WASHINGTON – Lawmakers are considering whether Congress should set up a special court to decide when drones can kill American al-Qaida suspects overseas, much as a secret court now grants permission for surveillance. The effort, after CIA Director-designate John Brennan’s vigorous defense of a drone attack that killed U.S. citizens, reflects a philosophical struggle in government over remote warfare.

The chairman of the Senate Intelligence Committee, Dianne Feinstein of California, spelled it out at the start of Brennan’s confirmation hearing Thursday. She declared that she intended to review proposals for “legislation to ensure that drone strikes are carried out in a manner consistent with our values and the proposal to create an analogue of the Foreign Intelligence Surveillance Court to review the conduct of such strikes.”

And Sen. Angus King Jr., in a letter Friday to senior leaders of the panel, suggested an “independent process - similar to the Foreign Intelligence Surveillance Court – to provide an appropriate check on the executive branch’s procedure for determining whether using lethal force in a foreign country against a U.S. citizen would be lawful.”

In surveillance proceedings, 11 federal judges review wiretap applications that enable the FBI and other agencies to gather evidence to build cases. Suspects have no lawyers present, as they would in other U.S. courts, and the proceedings are secret.
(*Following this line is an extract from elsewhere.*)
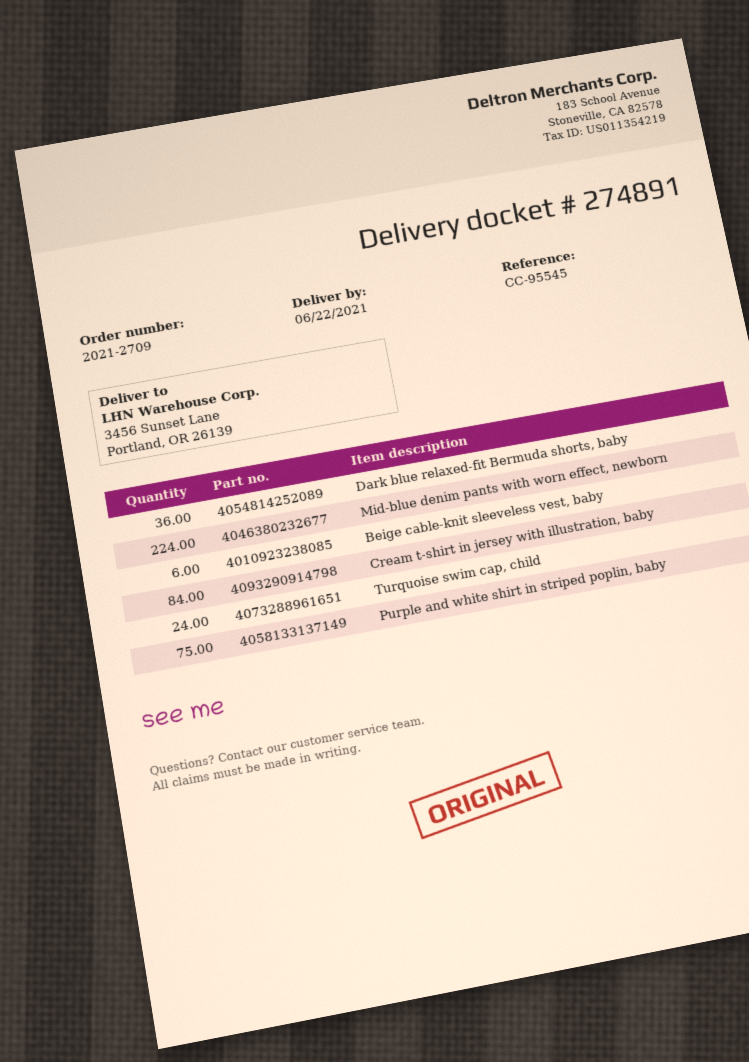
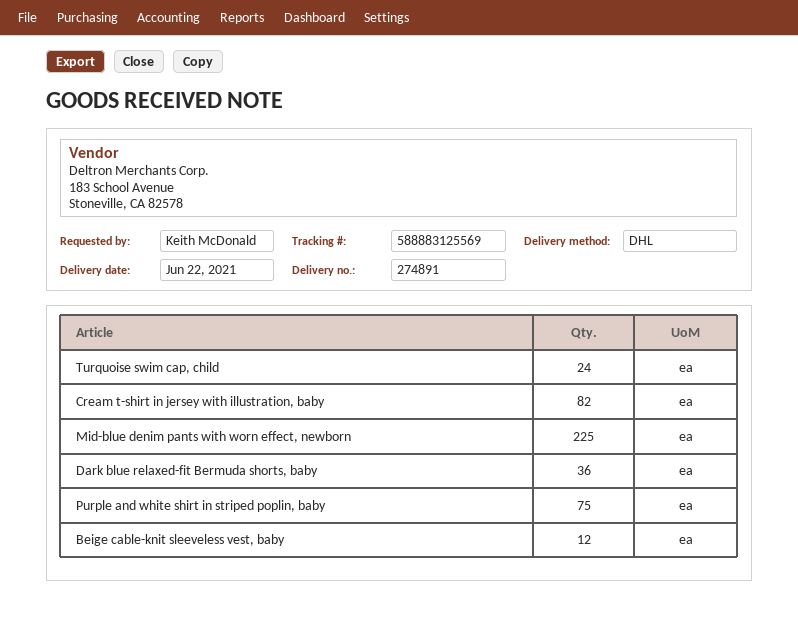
Mid-blue denim pants with worn effect, newborn: 224 -> 225
Beige cable-knit sleeveless vest, baby: 6 -> 12
Cream t-shirt in jersey with illustration, baby: 84 -> 82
The government presents its case to a judge, who issues a warrant or doesn’t.

The notion of something similar for drone strikes drew immediate criticism from human rights and legal groups, which contend that such a court must allow the accused to mount a defense.

“It’s not about evidence gathering, it’s about punishment to the point of execution,” said Mary Ellen O’Connell, professor of international law at the University of Notre Dame and a critic of the government’s drone program. “We have never thought people could be executed without some kind of trial.”

A former CIA official reacted coolly, too, but from the opposite direction.

“I think it is reasonable to ask the question under what circumstances the president can use lethal force against a U.S. citizen overseas,” said Jeff Smith, former general counsel of the CIA. “It’s a frightening power, and I think we need to think very, very carefully about how that power is used and whether some judicial review is warranted.”